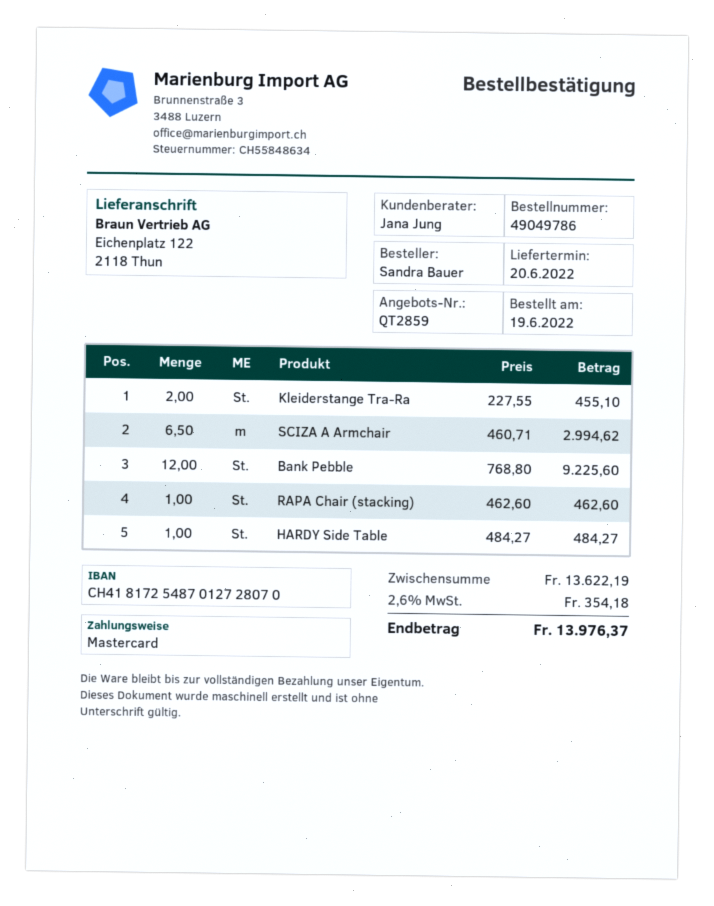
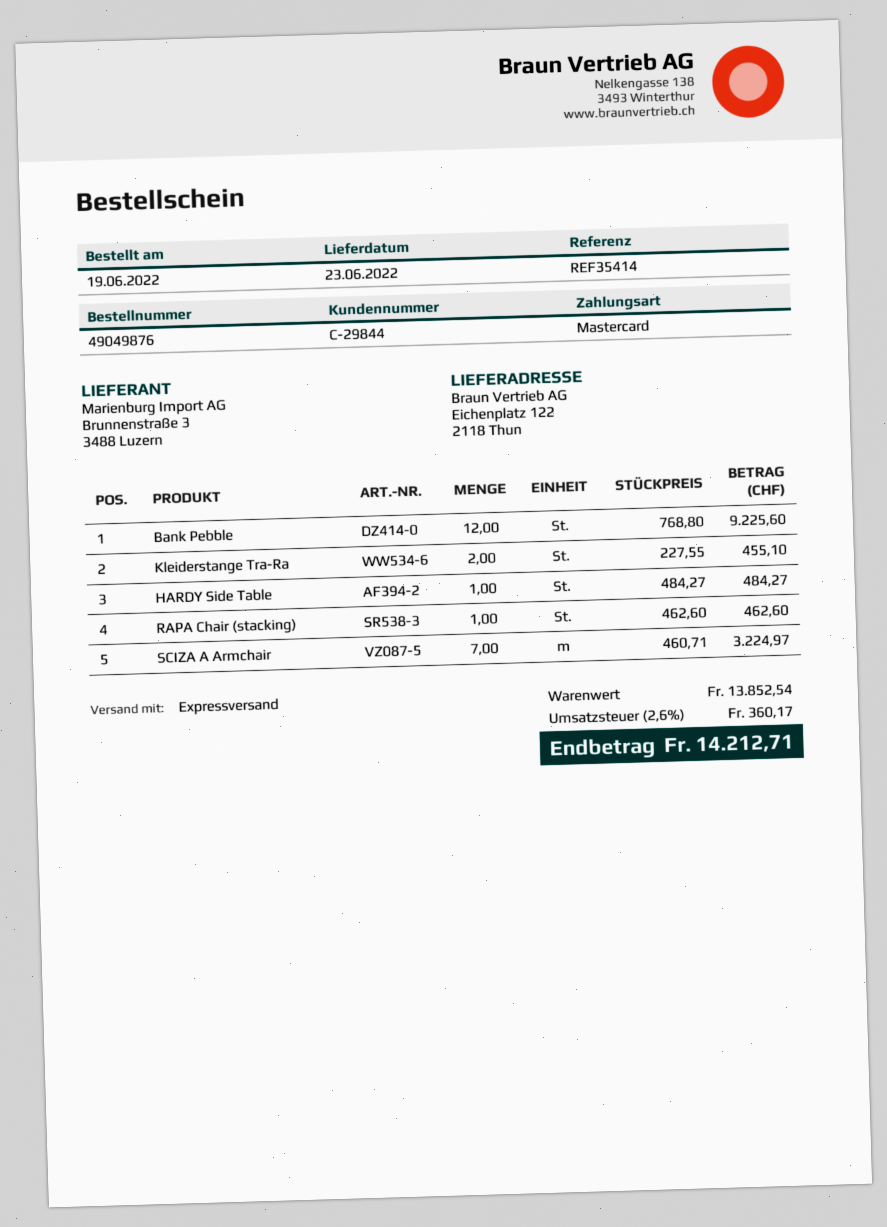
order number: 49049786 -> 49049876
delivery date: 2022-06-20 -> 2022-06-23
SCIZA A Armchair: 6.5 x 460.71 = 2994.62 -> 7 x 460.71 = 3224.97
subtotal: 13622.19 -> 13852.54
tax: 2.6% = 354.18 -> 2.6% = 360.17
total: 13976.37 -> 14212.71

━━━━━━━━━━━━━━━━

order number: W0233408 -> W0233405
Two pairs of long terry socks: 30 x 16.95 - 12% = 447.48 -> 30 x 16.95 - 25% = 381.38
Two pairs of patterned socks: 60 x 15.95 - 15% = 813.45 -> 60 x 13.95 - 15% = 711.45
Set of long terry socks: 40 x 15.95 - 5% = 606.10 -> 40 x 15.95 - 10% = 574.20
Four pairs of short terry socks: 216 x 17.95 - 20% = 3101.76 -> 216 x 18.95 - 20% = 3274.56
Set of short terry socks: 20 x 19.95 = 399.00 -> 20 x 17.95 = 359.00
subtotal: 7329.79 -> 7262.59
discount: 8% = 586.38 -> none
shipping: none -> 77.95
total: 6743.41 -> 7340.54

━━━━━━━━━━━━━━━━

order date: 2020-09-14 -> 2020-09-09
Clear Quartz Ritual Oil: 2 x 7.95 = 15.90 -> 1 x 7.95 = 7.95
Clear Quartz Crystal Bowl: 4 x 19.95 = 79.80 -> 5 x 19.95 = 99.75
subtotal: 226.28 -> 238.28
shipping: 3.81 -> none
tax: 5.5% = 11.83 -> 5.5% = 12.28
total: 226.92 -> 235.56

━━━━━━━━━━━━━━━━

## EXERCISE DESCRIPTION:
Within the listing above, the range opens at the line with "order number: W0233408 -> W0233405" and closes at the line with "total: 6743.41 -> 7340.54". Reproduce exactly the lines of that range, including both ends.

## ANSWER TO THE EXERCISE:
order number: W0233408 -> W0233405
Two pairs of long terry socks: 30 x 16.95 - 12% = 447.48 -> 30 x 16.95 - 25% = 381.38
Two pairs of patterned socks: 60 x 15.95 - 15% = 813.45 -> 60 x 13.95 - 15% = 711.45
Set of long terry socks: 40 x 15.95 - 5% = 606.10 -> 40 x 15.95 - 10% = 574.20
Four pairs of short terry socks: 216 x 17.95 - 20% = 3101.76 -> 216 x 18.95 - 20% = 3274.56
Set of short terry socks: 20 x 19.95 = 399.00 -> 20 x 17.95 = 359.00
subtotal: 7329.79 -> 7262.59
discount: 8% = 586.38 -> none
shipping: none -> 77.95
total: 6743.41 -> 7340.54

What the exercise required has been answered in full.